Abstract: To manage complex scientific data processing, the concept of workflows has been adapted from the world of business. This is not a recent innovation, and so a vast range of different tools have arisen to the point that all manner of specialised needs and use-cases can be accommodated by one tool or another. However, one requirement that has been recently identified as lacking in the current crop of workflow management tools is the need to be adaptable at runtime. This could be for a variety of reasons, such as the exploratory nature of scientific workflows, error handling, or human-in-the-loop interactions.

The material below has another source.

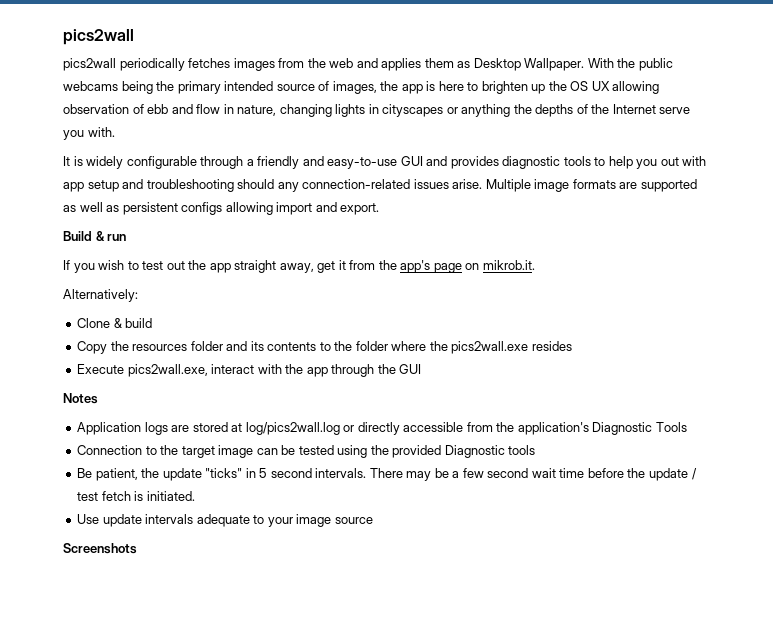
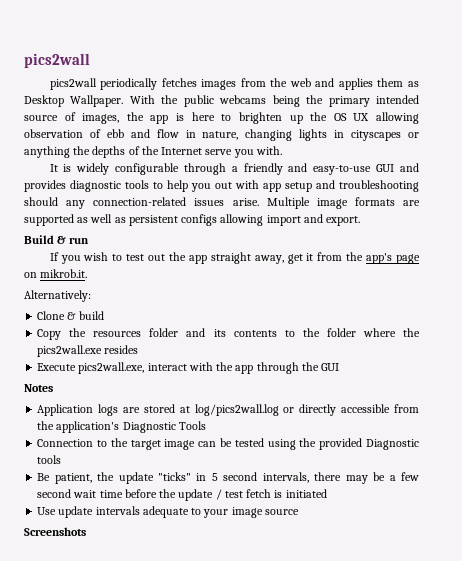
[315,468,403,478] intervals. There -> [262,472,342,483] intervals, there
[146,491,195,501] initiated. -> [285,489,327,498] initiated

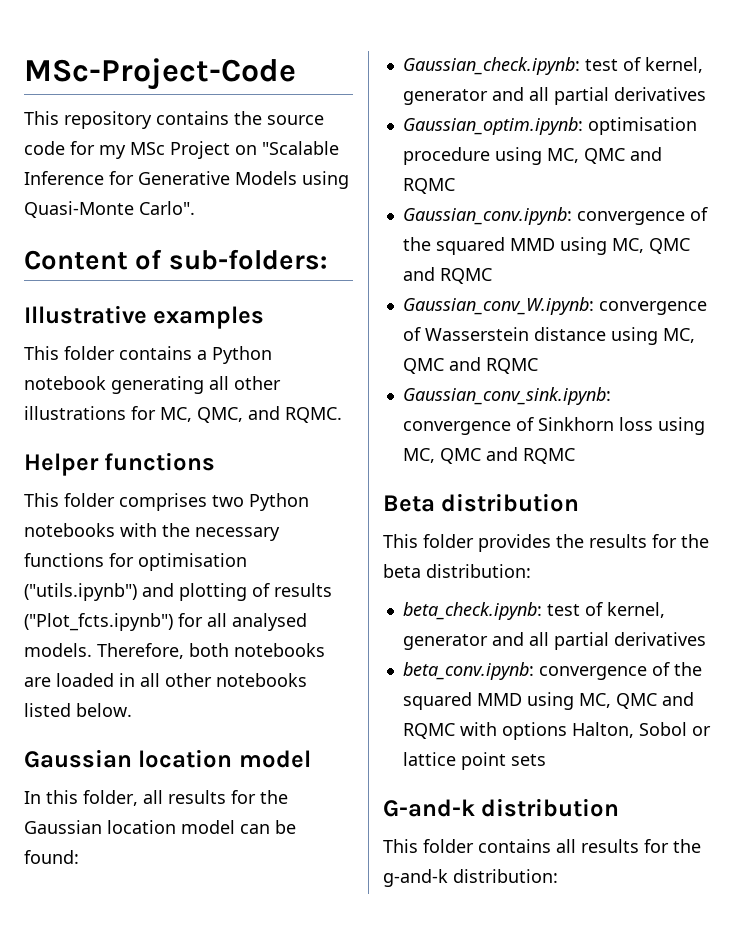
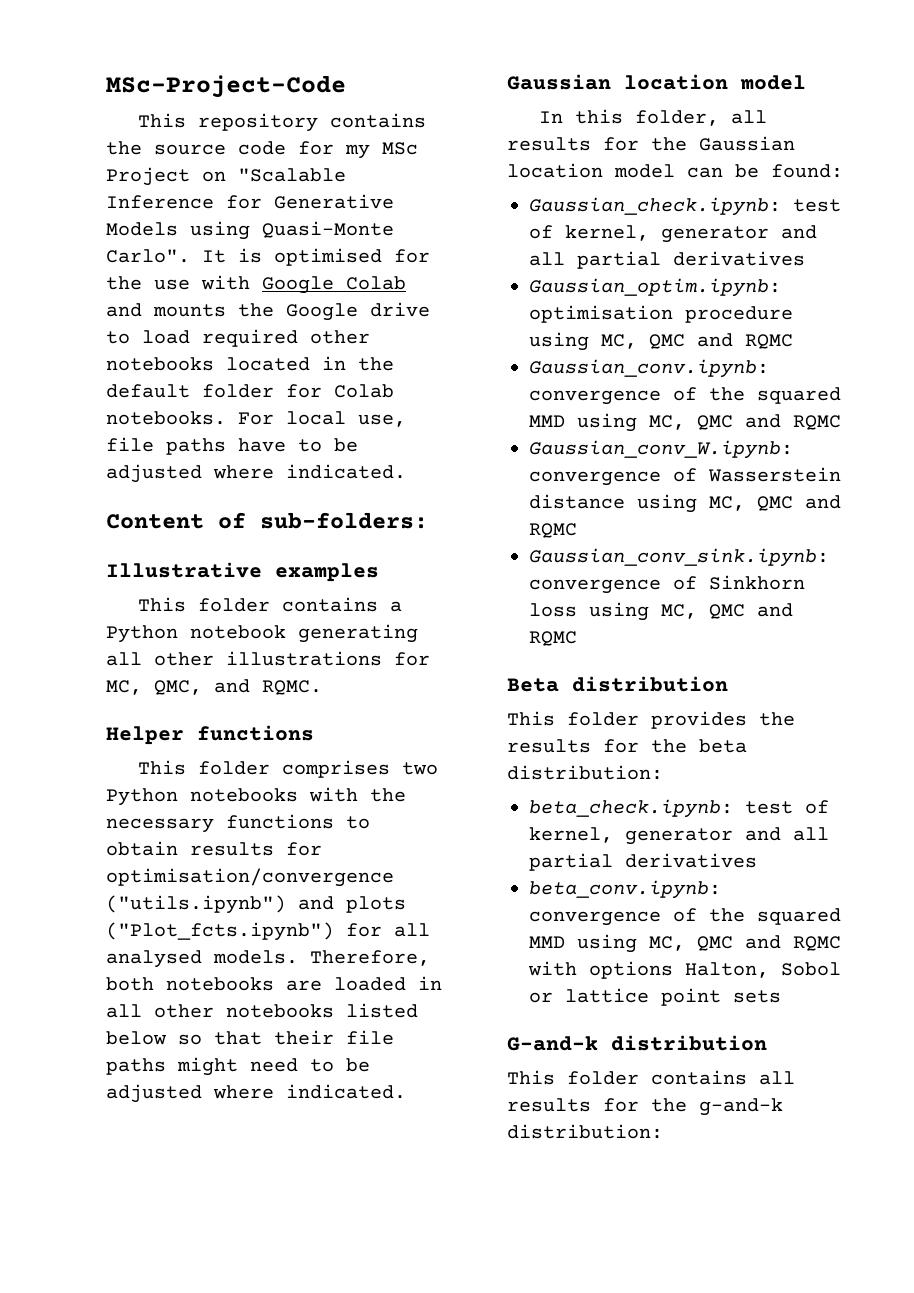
(195, 208) none -> [202,248,430,266] [106,275,406,294] [106,302,430,321] [106,329,370,347] [106,356,394,371] [106,384,394,398] [106,411,406,427] [106,437,358,455] [106,464,406,483] It is optimised for the use with Google Colab and mounts the Google drive to load required other notebooks located in the default folder for Colab notebooks. For local use, file paths have to be adjusted where indicated.
[109,553,247,571] [24,583,332,601] for optimisation ("utils.ipynb") and plotting of results -> [346,816,370,829] [106,841,322,856] [106,868,394,887] [106,895,406,914] to obtain results for optimisation/convergence ("utils.ipynb") and plots
[76,703,132,717] below. -> [106,1030,394,1045] [106,1057,370,1076] [106,1084,406,1103] below so that their file paths might need to be adjusted where indicated.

This lack of dynamic support is caused by most workflow systems being built in a static, top-down paradigm where all of the constituent parts of a workflow are identified and scheduled before any processing takes place. Therefore, to meet the need to be dynamic a new, bottom-up paradigm of scientific analysis is proposed. This new system is known as Managing Event Oriented Workflows (MEOW), and uses file system events to schedule scientific analysis on a continuous basis. An implementation is provided within the Python package mig meow. This provides definitions for a variety of MEOW constructs, as well as widgets for use within Jupyter Notebooks. The aim of this is to make an accessible system for new users to manage their analysis, as well as provide a variety of provenance about whatever processing has occurred. MEOW is designed to work primarily with the Minimum intrusion Grid system to enable shareable, repeatable, and completely dynamic scientific analysis. However, it is also capable of working in a reduced manner as an independent system in its own right.

As well as MEOW, a variety of supplementary teaching materials are presented to make the learning of new users easier. Supporting work, such as an investigation into converting between Static and Dynamic workflows is also presented, as is a system for integrating remote cloud resources into existing scientific applications.

This thesis acts as support to the scientific work of researchers by providing a tool for automating large amounts of scientific processing in an adaptable manner.

Supervised by Brian Vinter, Kenneth Skovhede, and James Avery.